Die Wächterin der ältesten Stadt Amerikas wird bedroht

Prof. Ruth Shady Solis, eine berühmte peruanische Archäologin erhält Morddrohungen, weil sie sich gegen die Besetzung des Weltkulturerbes von Caral rund 200 km südlich von Peru durch lokale Bauern wehrt.

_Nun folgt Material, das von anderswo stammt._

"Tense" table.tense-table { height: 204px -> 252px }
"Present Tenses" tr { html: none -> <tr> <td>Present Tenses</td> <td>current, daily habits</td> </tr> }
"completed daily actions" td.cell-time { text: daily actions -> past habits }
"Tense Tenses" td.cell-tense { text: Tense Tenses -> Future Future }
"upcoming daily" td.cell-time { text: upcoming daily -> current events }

Die exakten Hintergründe dieser Auseinandersetzung lassen sich den vorliegenden Berichten nicht entnehmen. Teile der als UNESCO-Weltkulturerbe ausgewiesenen archäologischen Zone wurden 2020 von drei Familien besetzt, die sie in Ackerland umbrachen.  "Überleben sei wichtiger als Kultur und Geschichte." zitiert sie ein Zeitungsartikel.  Allzu oft wurden archäologische Fundstellen den vorherigen Eignern entzogen.  BBC merkt an, dass das Land bei einer Agrarreform in den 1970er Jahren von Großgrundbesitzern an zugewanderte Tagelöhner verteilt wurde, die sich mit den archäologischen Fundstellen der Gegend nicht identifizieren konnten. Zwar sind die ersten Fundstellen schon Anfang des 20. Jahrhunderts von dem deutschen Archäologen Max Uhle entdeckt worden, aber der heutige Kenntnisstand ist den Entdeckungen  durch Ruth Shady Solis in den 1990er Jahren zu verdanken.

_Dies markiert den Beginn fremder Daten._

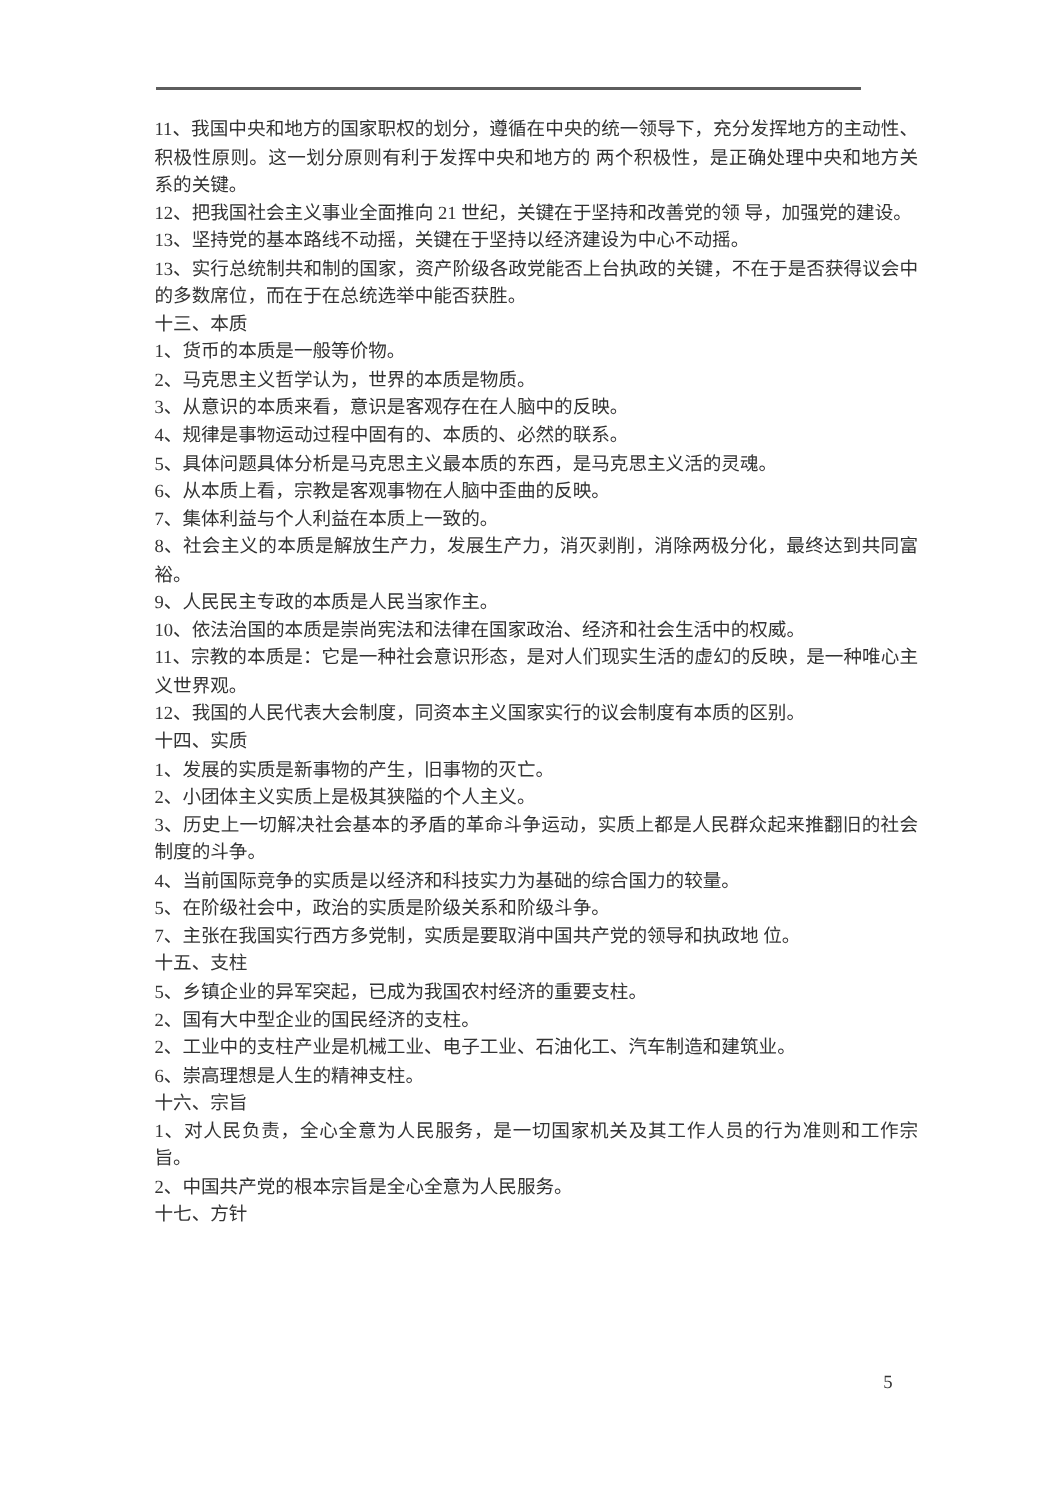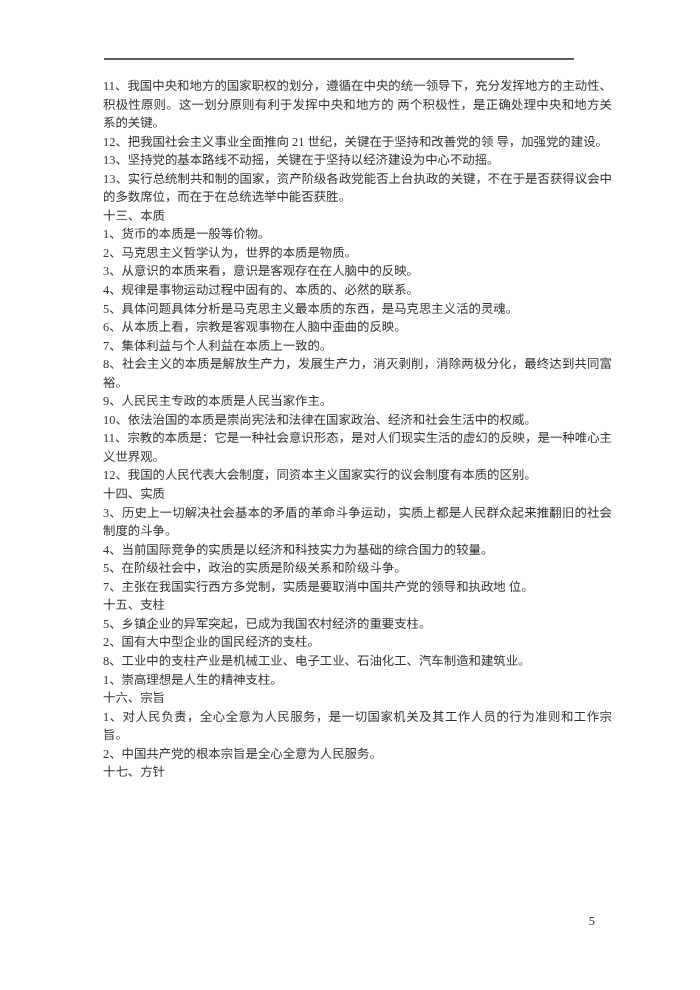"1、发展的实质是新事物的产生，旧事物的灭亡。" p { html: none -> <p>1、发展的实质是新事物的产生，旧事物的灭亡。</p> }
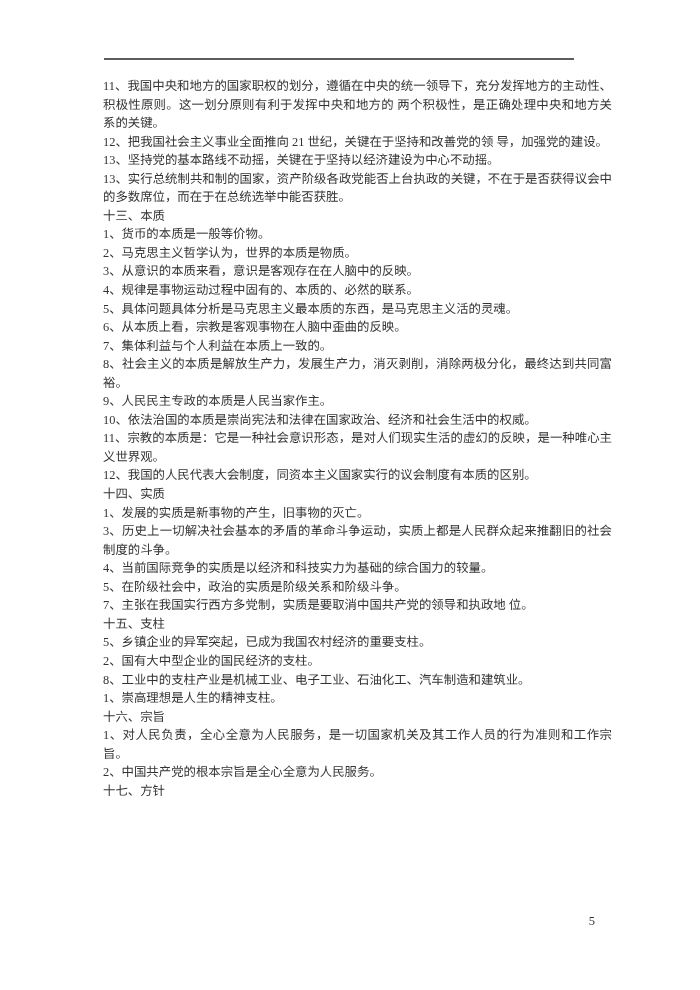"2、小团体主义实质上是极其狭隘的个人主义。" p { html: none -> <p>2、小团体主义实质上是极其狭隘的个人主义。</p> }
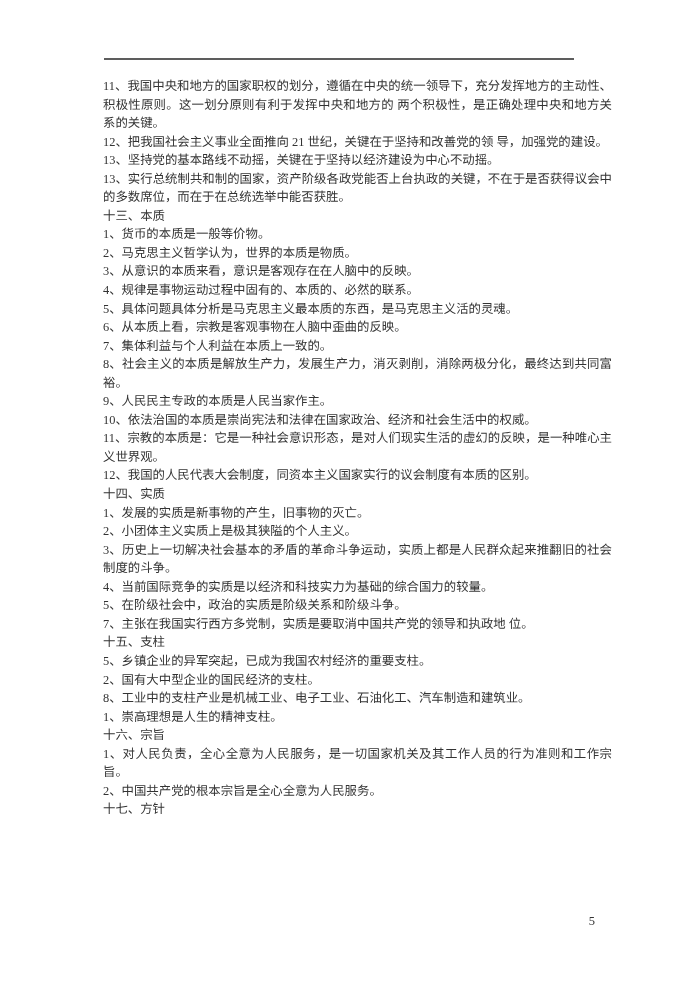"8、工业中的支柱产业是机械工业、电子工业、石油化工、汽车制造和建筑业。" p { text: 8 -> 2 }
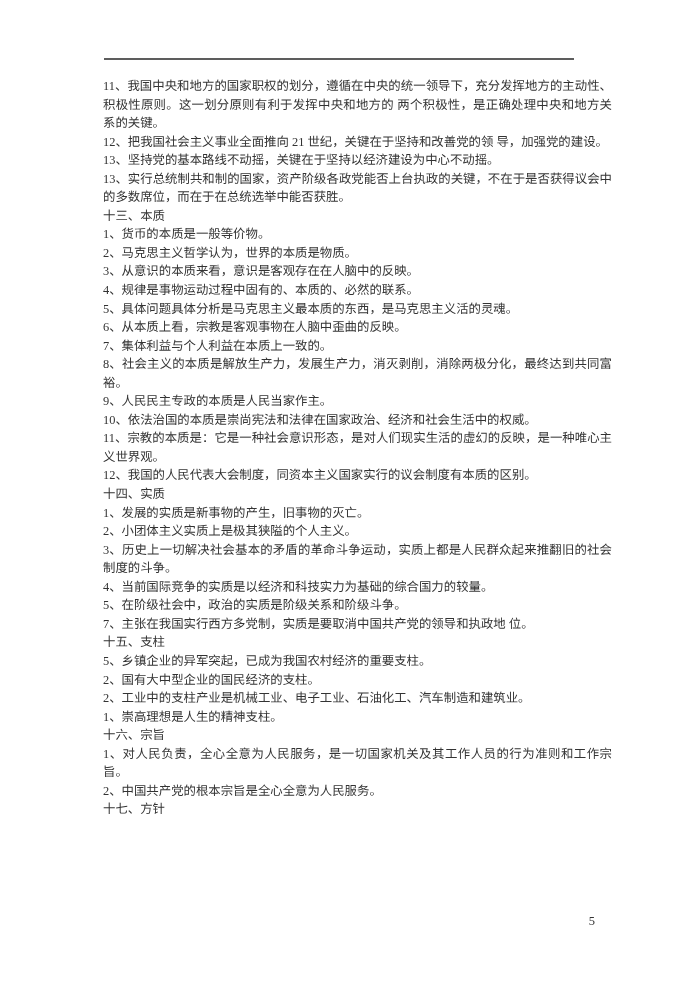"1、崇高理想是人生的精神支柱。" p { text: 1 -> 6 }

Die Auseinandersetzung ist jedenfalls soweit eskaliert, dass Prof. Ruth Shady Solis Todesdrohungen erhält, ebenso ihr Anwalt. Ihr Hund wurde bereits vergiftet. Die Situation ist so ernst, dass ihre Kollegen der Universidad Nacional Mayor de San Marcos im Dezember 2020  eine Petition gestartet haben, um Unterstützung und Aufmerksamkeit zu gewinnen:



Pyramide in Caral
(Foto:  AlisonRuthHughes [CC BY SA 4.0] via WikimediaCommons)

Entlang des Tals des Rio Supe, das einer tektonischen Verwerfung folgt, konnten Ruth Shady Solis und ihr Team 18 Siedlungen feststellen. Die größte ist Caral, eine komplexe, sorgfältig geplante Stadtanlage mit pyramidenförmigen Bauten, großen Plätzen und Wohnquartieren mit insgesamt 65 Hektar und geschätzt ehedem 1000 Einwohnern. Das Wirtschaftsland verfügte über ein Bewässerungssystem und Terrassenanlagen an den Talhängen. Die Siedlungen waren eng mit der etwa 25 km entfernten Küste verbunden. Die Siedlungen von Caral gehören einer präkeramischen Kultur an, die um 2600 v.Chr. datiert wird. Caral gilt älteste Stadt auf dem amerikanischen Kontinent und wurde 2008 zum UNESCO-Weltkulturerbe erklärt.

  


Literatur

  • Kurella 2008
    D. Kurella, Kulturen und Bauwerke des alten Peru. Geschichte im Rucksack 505 (Stuttgart 2008).
  • Ruth Shady Solis u. a. 2001
    Ruth Shady Solis/Jonathan Haas/Winifred Creamer, Dating Caral, a Preceramic Site in the Supe Valley on the Central Coast of Peru. Science 292, 5517, 2001, 723–726.